Article by Barbara Kollmeyer in Barron's

When we look back on the biggest calls of 2018, no doubt the word “stupid” is going to stand out.

In January, the manager of the biggest hedge fund in the world, Ray Dalio, made some headlines when he declared that investors holding cash were going to “feel pretty stupid” because they would miss out on the “blowoff rally” to come.

The Bridgewater Associates founder took some heat for that call. It was just a couple of days later, on Jan. 26, that the S&P 500 surged all the way to 2,821, and everyone said, “buy into this market now, are you crazy?” But then after a choppy spring, stocks resumed a march higher and the index made it nearly to 3,000, that is until October when things got rough again and generally stayed that way.

Dalio is back, as he says we’ve “squeezed a lot out of U.S. markets,” and investors should get more comfortable expecting less from that cash cow.

“I think we’re in an environment where we’re going to have low returns going forward for a very, very long time,” Dalio told Bloomberg in an interview. And in a refrain we’ve heard elsewhere, he says stocks were juiced by a period of lower interest rates and liquidity injections, which has “largely run its course.”

“I think the world by and large is leveraged long,” he said, explaining that low interest rates have fueled buybacks and M&A, boosting stock prices, which also got a lift from the effect of White House tax breaks. “We’ve pushed assets up to levels where it is difficult to see where you can squeeze that.”

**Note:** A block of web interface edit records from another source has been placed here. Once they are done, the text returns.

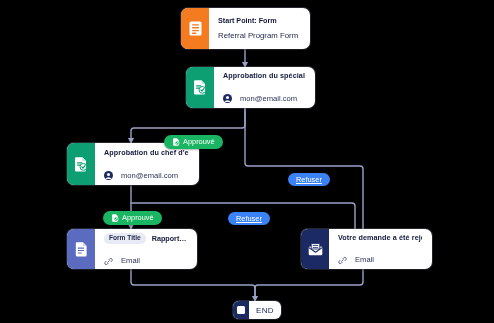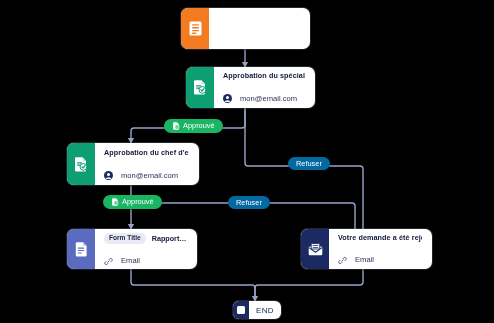--- a/index.html
+++ b/index.html
@@ -126,6 +126,10 @@
         <rect x="3" y="11.6" width="4.4" height="1.3" rx="0.6" fill="#f47b20"></rect>
       </svg>
     </div>
+    <div class="node-body">
+      <div class="node-title-row">Start Point: Form</div>
+      <div class="node-desc">Referral Program Form</div>
+    </div>
   </div>
 
   <div class="node" style="left:186px;top:67px;width:129px;height:41px;">

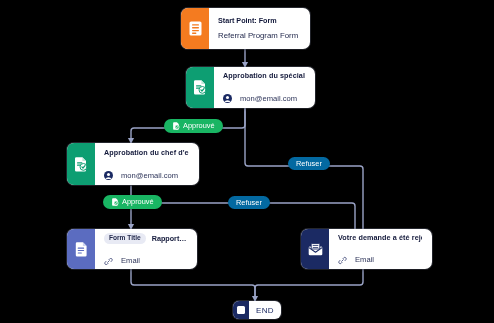--- a/index.html
+++ b/index.html
@@ -66,6 +66,7 @@
     border-radius:999px;padding:3px 8px;
     font-size:7.4px;line-height:1;color:#ffffff;white-space:nowrap;
     box-shadow:0 1px 2px rgba(0,0,0,.3);
+    margin-top:16px;
   }
   .pill svg{display:block;}
   .pill-ok{background:#19b563;}

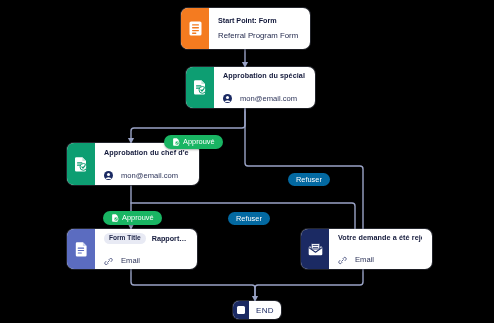--- a/index.html
+++ b/index.html
@@ -70,7 +70,7 @@
   }
   .pill svg{display:block;}
   .pill-ok{background:#19b563;}
-  .pill-no{background:#0369a1;}
+  .pill-no{background:#3b82f6;text-decoration:underline;}
 
   
   .end-node{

His words might be echoing around Tuesday as investors look down the barrel of another messy day and maybe just wish we could fast-forward to Thursday’s holiday. He’s got some company as Goldman Sachs is also suggesting investors start boosting cash levels.

Dalio, who has just come out with a new book “Principles for Navigating Big Debt Crises,” compared the current era of investing to that of the 1930s. Back then, the U.S. was also in the late stages of a business cycle with populist politics and tons of debt swirling around.